The rest of the short-lived Polish campaign saw Steiner and his men engaged in several other actions, culminating with the siege of the Modlin fortress, which capitulated on September 28. Several members of the Deutschland had distinguished themselves during the fighting, including Herbert Gille, Matthias Kleinheisterkamp, and Fritz Witt—all of whom would go on to lead divisions of the Waffen SS.
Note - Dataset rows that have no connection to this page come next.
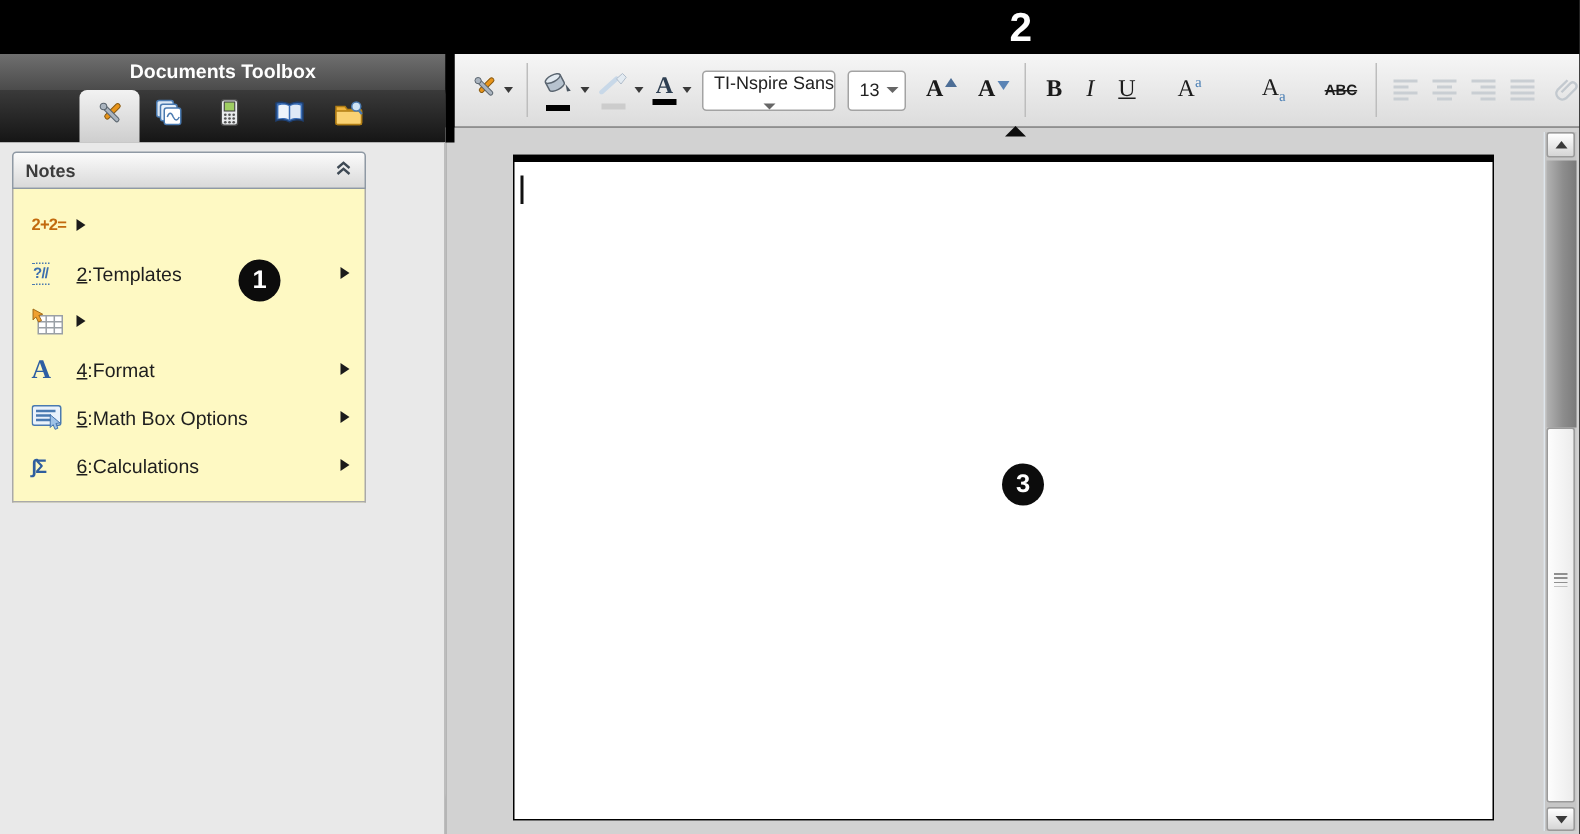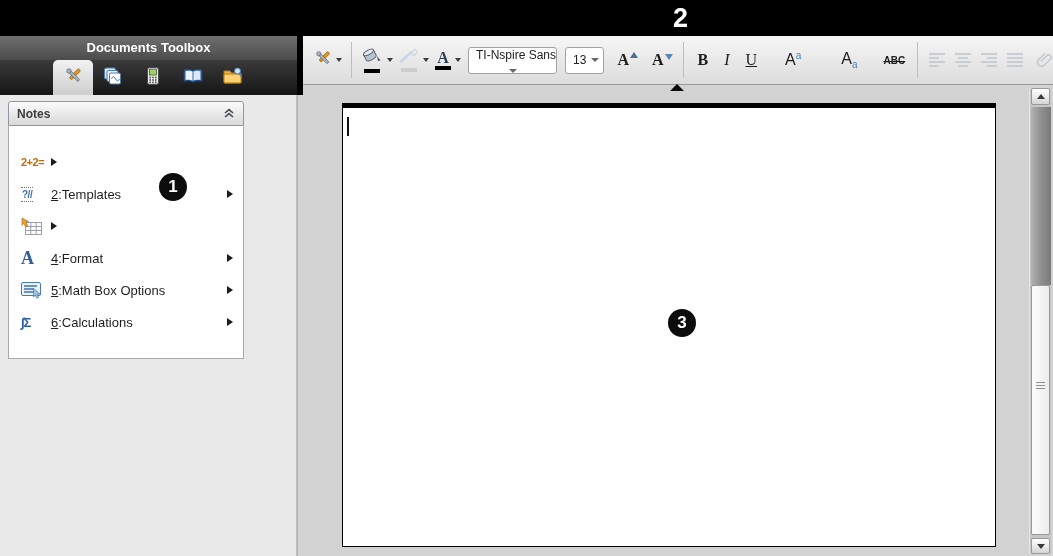--- a/index.html
+++ b/index.html
@@ -20,21 +20,21 @@
            background:linear-gradient(#3a3a3a,#151515);display:flex;padding-left:53px;box-sizing:border-box;}
   .tb-tab{width:40px;height:35px;display:flex;align-items:center;justify-content:center;}
   .tb-tab.sel{background:linear-gradient(#f2f2f2,#cecece);border-radius:5px 5px 0 0;}
   .panel-area{position:absolute;left:0;top:59px;width:296px;height:461px;background:#e9e9e9;border-right:1px solid #bdbdbd;}
 
   .notes-panel{position:absolute;left:8px;top:6px;width:236px;}
   .np-header{height:23px;border:1px solid #8f99a4;border-radius:3px 3px 0 0;
              background:linear-gradient(#fbfbfb,#d9d9d9);
              display:flex;align-items:center;justify-content:space-between;padding:0 8px;}
   .np-title{font-size:12px;font-weight:bold;color:#3c3c3c;}
-  .np-body{background:#ffffff;border:1px solid #a9a9a9;border-top:none;padding:20px 0;}
+  .np-body{background:#fef9c3;border:1px solid #a9a9a9;border-top:none;padding:8px 0;}
   .menu-item{height:32px;display:flex;align-items:center;padding:0 10px 0 12px;cursor:default;}
   .mi-icon{width:30px;flex:0 0 30px;display:flex;align-items:center;}
   .mi-label{font-size:13px;color:#1e1e1e;flex:1;}
   .num{text-decoration:underline;}
   .marrow{width:0;height:0;border-left:6px solid #1b1b1b;border-top:4px solid transparent;border-bottom:4px solid transparent;}
   .ic-actions{font-size:11px;font-weight:bold;color:#c26a0e;letter-spacing:-.5px;}
   .ic-templates{font-size:10px;font-weight:bold;color:#3d6fae;border-top:1px dotted #4a7ab0;border-bottom:1px dotted #4a7ab0;padding:1px 1px;letter-spacing:-.5px;}
   .ic-format{font-size:18px;font-weight:bold;color:#2e5fa3;font-family:"Liberation Serif",serif;line-height:18px;}
   .ic-calc{font-size:13px;font-weight:bold;color:#2f5e9e;letter-spacing:-1px;}
 
@@ -51,21 +51,21 @@
   .colorbar{width:16px;height:4px;}
   .serifA{font-family:"Liberation Serif",serif;font-weight:bold;font-size:16px;color:#2e3f52;line-height:14px;}
   .combo{height:25px;background:#fff;border:1px solid #a3a3a3;border-radius:3px;display:flex;align-items:center;justify-content:space-between;margin:0 4px;}
   .combo .val{font-size:12px;color:#222;padding-left:7px;white-space:nowrap;}
   .combo .dd{width:17px;display:flex;justify-content:center;}
   .dd-arrow{width:0;height:0;border-top:4px solid #666;border-left:4px solid transparent;border-right:4px solid transparent;}
   .fmt{font-family:"Liberation Serif",serif;font-size:16px;color:#1c1c1c;margin:0 8px;line-height:20px;}
   .sizebtn{position:relative;font-family:"Liberation Serif",serif;font-size:16px;font-weight:bold;color:#1a1a1a;margin:0 9px;}
   .tri-up{position:absolute;right:-9px;top:1px;width:0;height:0;border-bottom:6px solid #4d6e96;border-left:4px solid transparent;border-right:4px solid transparent;}
   .tri-dn{position:absolute;right:-9px;top:3px;width:0;height:0;border-top:6px solid #5b84b5;border-left:4px solid transparent;border-right:4px solid transparent;}
-  .supsub{font-family:Liberation Sans, sans-serif;font-size:16px;color:#1c1c1c;margin:0 20px;}
+  .supsub{font-family:Liberation Serif, serif;font-size:16px;color:#1c1c1c;margin:0 20px;}
   .supsub .sm{color:#4a7fb5;font-size:10px;}
   .strike{font-size:10px;font-weight:bold;color:#1c1c1c;text-decoration:line-through;margin:0 6px;letter-spacing:0;}
   .alignbtn{margin:0 4px;display:flex;align-items:center;}
   .collapse-arrow{left:670px;top:84px;width:0;height:0;border-bottom:7px solid #0d0d0d;border-left:7px solid transparent;border-right:7px solid transparent;z-index:6;}
 
   
   .doc-region{left:297px;top:85px;width:756px;height:471px;background:#d2d2d2;border-left:1px solid #b5b5b5;box-sizing:border-box;}
   .page{position:absolute;left:44px;top:18px;width:654px;height:444px;background:#fff;
         border:1px solid #000;border-top:5px solid #000;box-sizing:border-box;}
   .text-cursor{position:absolute;left:4px;top:9px;width:2px;height:19px;background:#111;}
Steiner had trained his men well, and his new methods had held Deutschland’s casualties down to 15 dead and 35 wounded, compared to much higher losses in the other units of the V-Truppe operating in Poland. In the eyes of Hitler and high-ranking members of the SS, the V-Truppe had proven itself in the field. Despite army resistance, an SS police division was formed in late September. On October 10, SS Gruppenführer (Lt. Gen.) Hausser began forming the motorized Verfügungstruppe Division(V Division), which would later be renamed Das Reich. Three regiments—Germania, Der Führer, and Steiner’s Deutschland—made up the division.
Himmler’s Praise Doesn’t Impress Steiner
The success of Deutschland in Poland caused Steiner’s star to rise in the eyes of Himmler. The Reichsführer had finally realized that having a militarized SS could further his own ambitions and that Steiner had been the key to that successful military transition. After the Polish campaign, Himmler heaped praise upon Steiner, but the East Prussian was not the least bit impressed. He still regarded his chief as an incompetent bumbler whose constant interference would hinder, rather than help, the growth of the Waffen SS.
Steiner was proud of his regiment’s success, but he knew that the next battle would not be long in coming. During the winter of 1939 to 1940, Deutschland was stationed near Würzburg, and later near Münster, but the troops had little time to savor the hospitality of those cities as they were constantly in the field, training and honing their skills. Steiner’s motto, “Sweat saves blood,” had served his men well in Poland, and he was not about to let them lose their fighting edge.
During the first week of May 1940, the regiment was transported to the western frontier with Holland. On May 10, Steiner led his men across the border as part of General der Artillerie Albert Wodrig’s XXVI Armeekorps. The unit breached Dutch defenses along the Wilhelmina Canal and began a march through the country that ended with the capture of Walcheren Island, south of Rotterdam, on May 17.
Pushing Into France
Deutschland and the rest of the V Division then turned south and fought their way through Belgium and into France. Advancing toward Dunkirk, the division ran into heavy British resistance in the Nieppe Forest. While the two other regiments of Hausser’s division were locked in the forest battle, Steiner’s regiment was sent on a flanking attack with the 3rd Panzer Division. Breaching the enemy line, elements of the panzer division were stopped by a strong British defense at Merville. Steiner turned his regiment to bypass the enemy strongpoints and managed to reach the Lys Canal, which was also heavily defended by the British. Nevertheless, he ordered an assault across the canal and established a bridgehead on the other side, making Deutschland the lead unit in that sector of the front.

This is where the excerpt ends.